See our latest analysis for National CineMedia

National CineMedia's Earnings Easily Cover The Distributions

If the payments aren't sustainable, a high yield for a few years won't matter that much. Even in the absence of profits, National CineMedia is paying a dividend. It is also not generating any free cash flow, we definitely have concerns when it comes to the sustainability of the dividend.

According to analysts, EPS should be several times higher next year. If the dividend extends its recent trend, estimates say the dividend could reach 4.1%, which we would be comfortable to see continuing.

historic-dividend
NasdaqGS:NCMI Historic Dividend August 12th 2022

Dividend Volatility

Although the company has a long dividend history, it has been cut at least once in the last 10 years. The annual payment during the last 10 years was $0.88 in 2012, and the most recent fiscal year payment was $0.12. Dividend payments have fallen sharply, down 86% over that time. Generally, we don't like to see a dividend that has been declining over time as this can degrade shareholders' returns and indicate that the company may be running into problems.

Dividend Growth Potential Is Shaky

Dividends have been going in the wrong direction, so we definitely want to see a different trend in the earnings per share. National CineMedia's earnings per share has shrunk at 61% a year over the past five years. Such rapid declines definitely have the potential to constrain dividend payments if the trend continues into the future. It's not all bad news though, as the earnings are predicted to rise over the next 12 months - we would just be a bit cautious until this becomes a long term trend.

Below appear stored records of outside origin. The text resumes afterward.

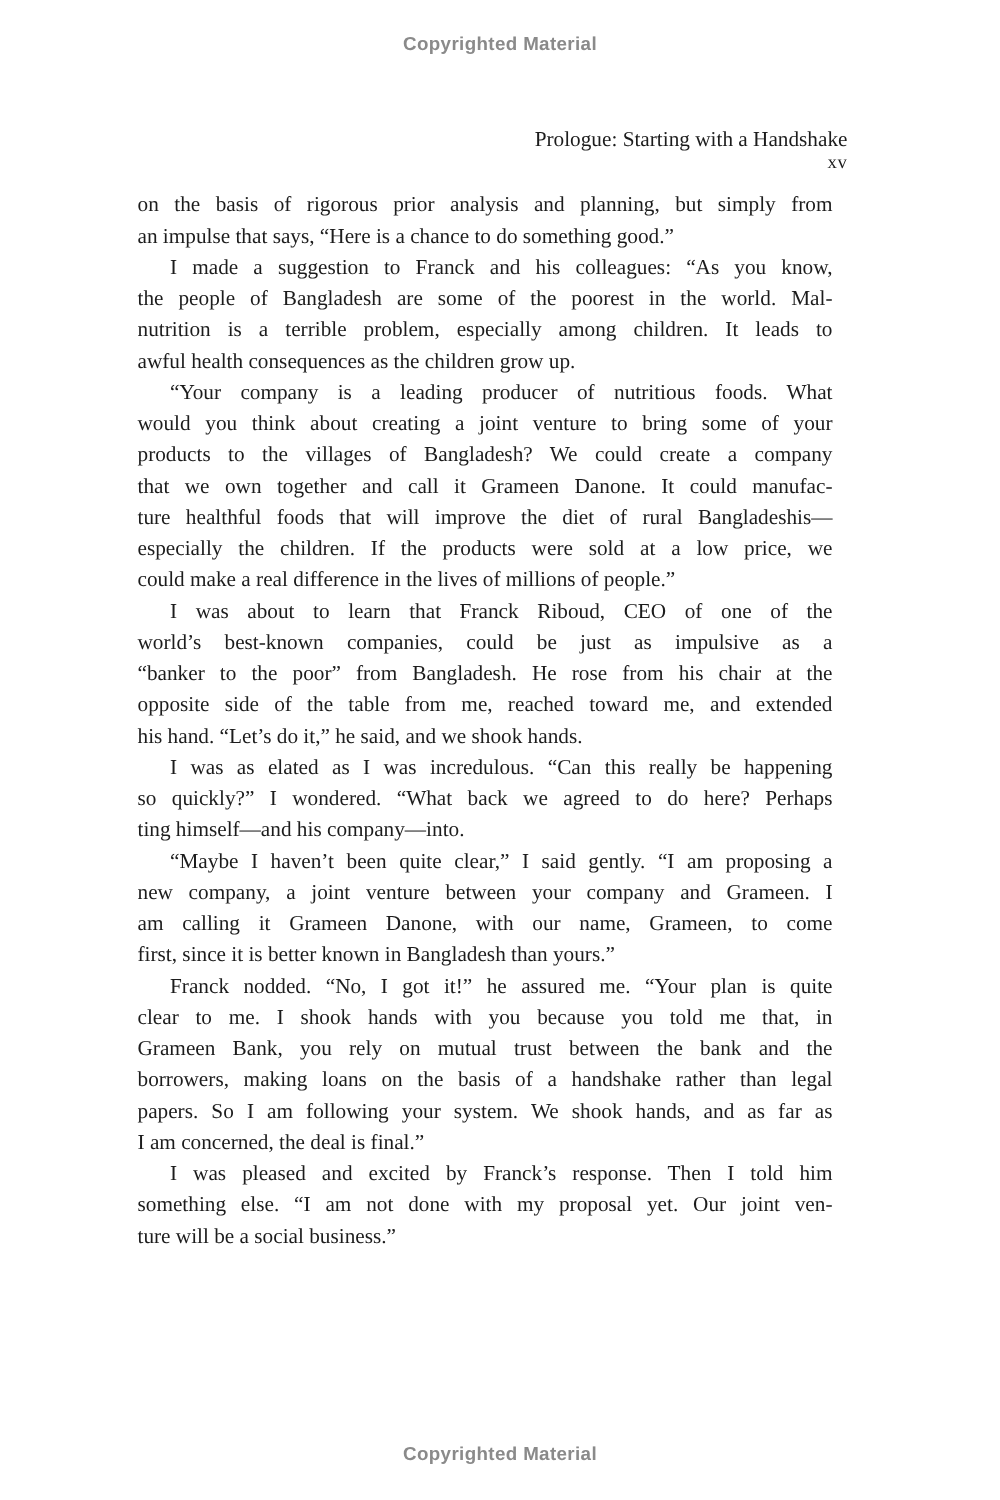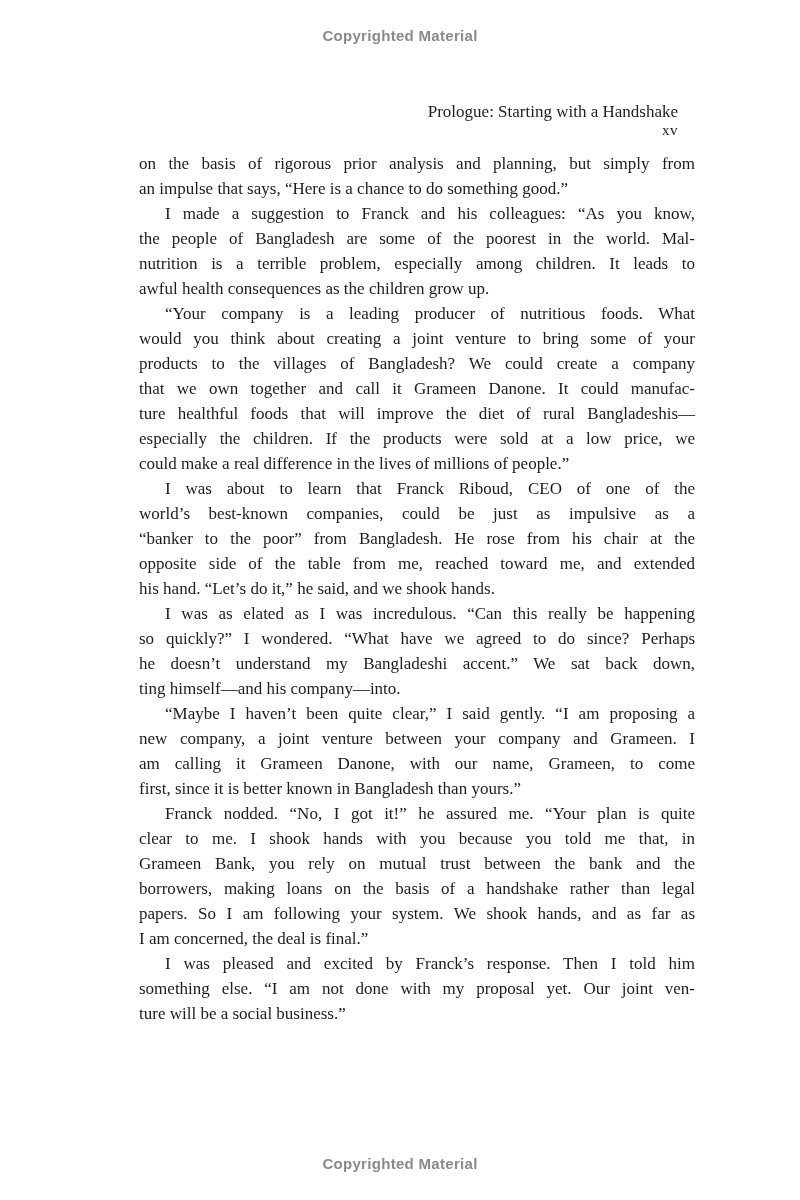"on the basis of rigorous" .body-text { left: 139px -> 110px }
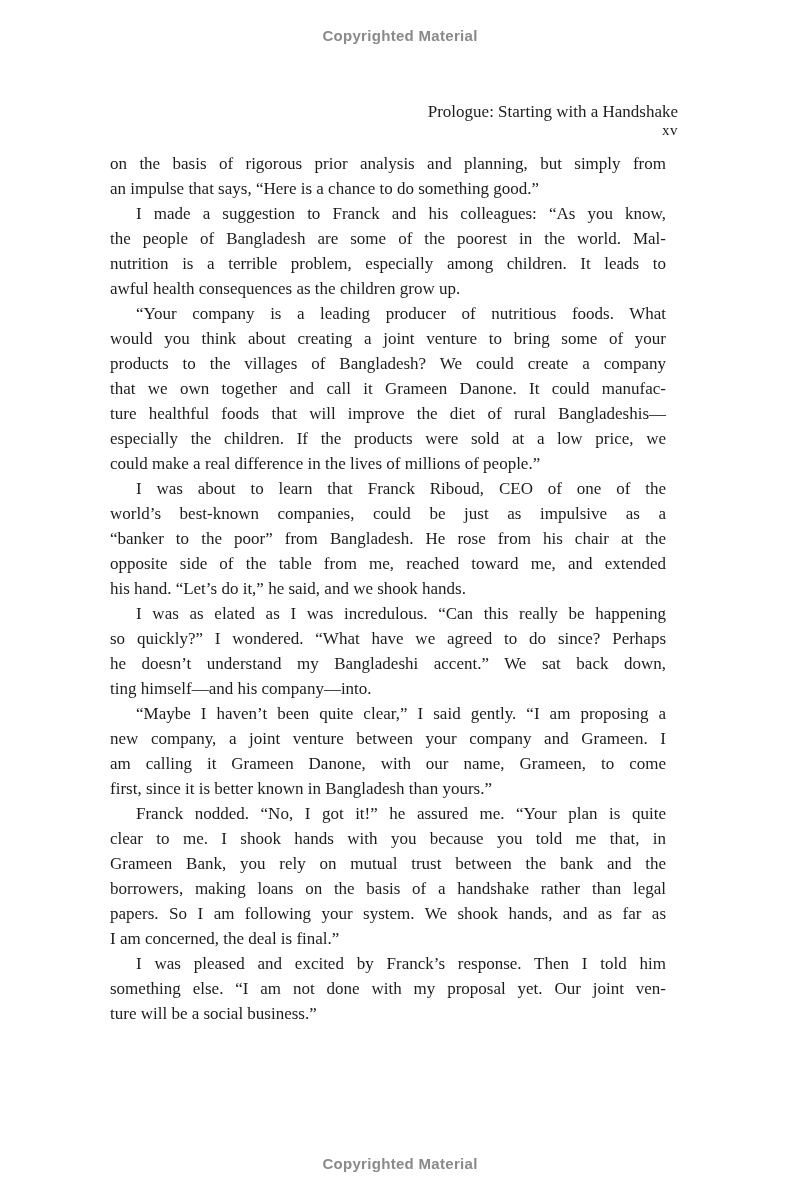"so quickly?” I wondered. “What" div.line { text: have we agreed to do since -> back we agreed to do here }
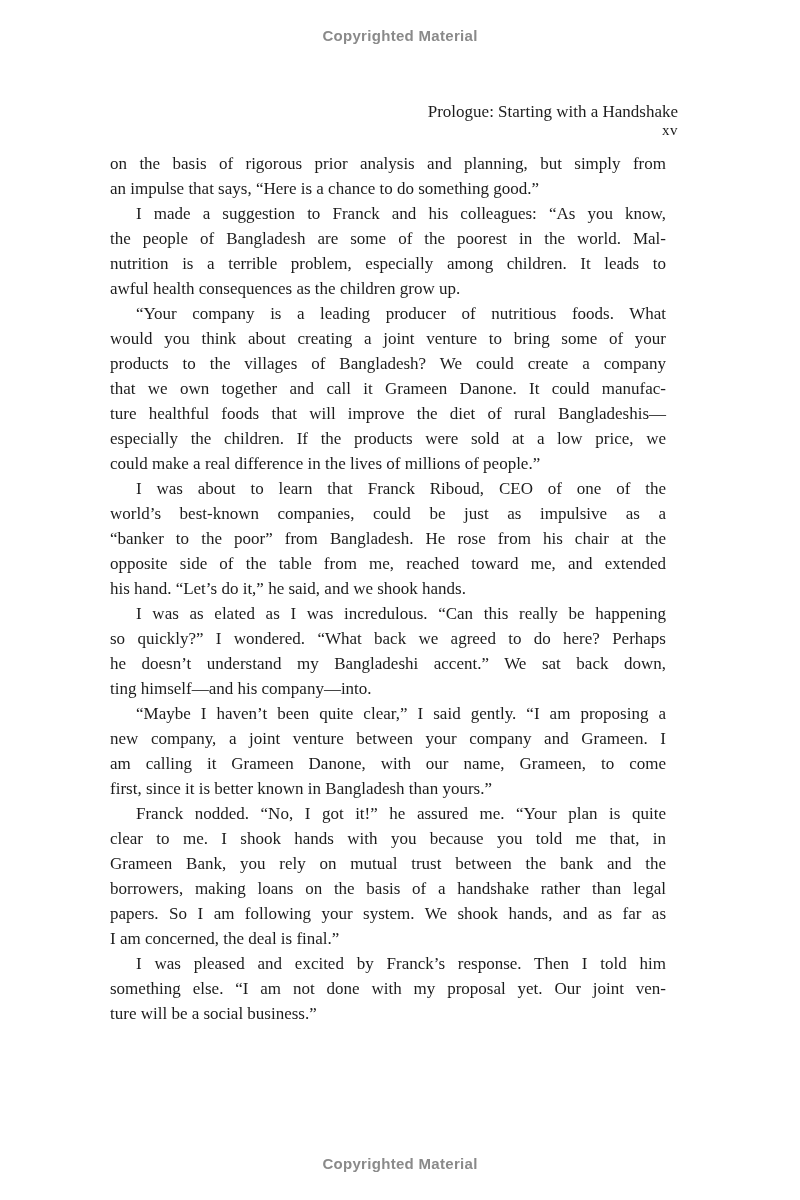"he doesn’t understand my Bangladeshi" div.line { html: <div>he doesn’t understand my Bangladeshi accent.” We sat back down,</div> -> none }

National CineMedia's Dividend Doesn't Look Great

In summary, it's not great to see that the dividend is being cut, but it is probably understandable given that the current payment level was quite high. The company seems to be stretching itself a bit to make such big payments, but it doesn't appear they can be consistent over time. Overall, the dividend is not reliable enough to make this a good income stock.

It's important to note that companies having a consistent dividend policy will generate greater investor confidence than those having an erratic one. Meanwhile, despite the importance of dividend payments, they are not the only factors our readers should know when assessing a company. Case in point: We've spotted 5 warning signs for National CineMedia (of which 3 are a bit concerning!) you should know about. Looking for more high-yielding dividend ideas? Try our collection of strong dividend payers.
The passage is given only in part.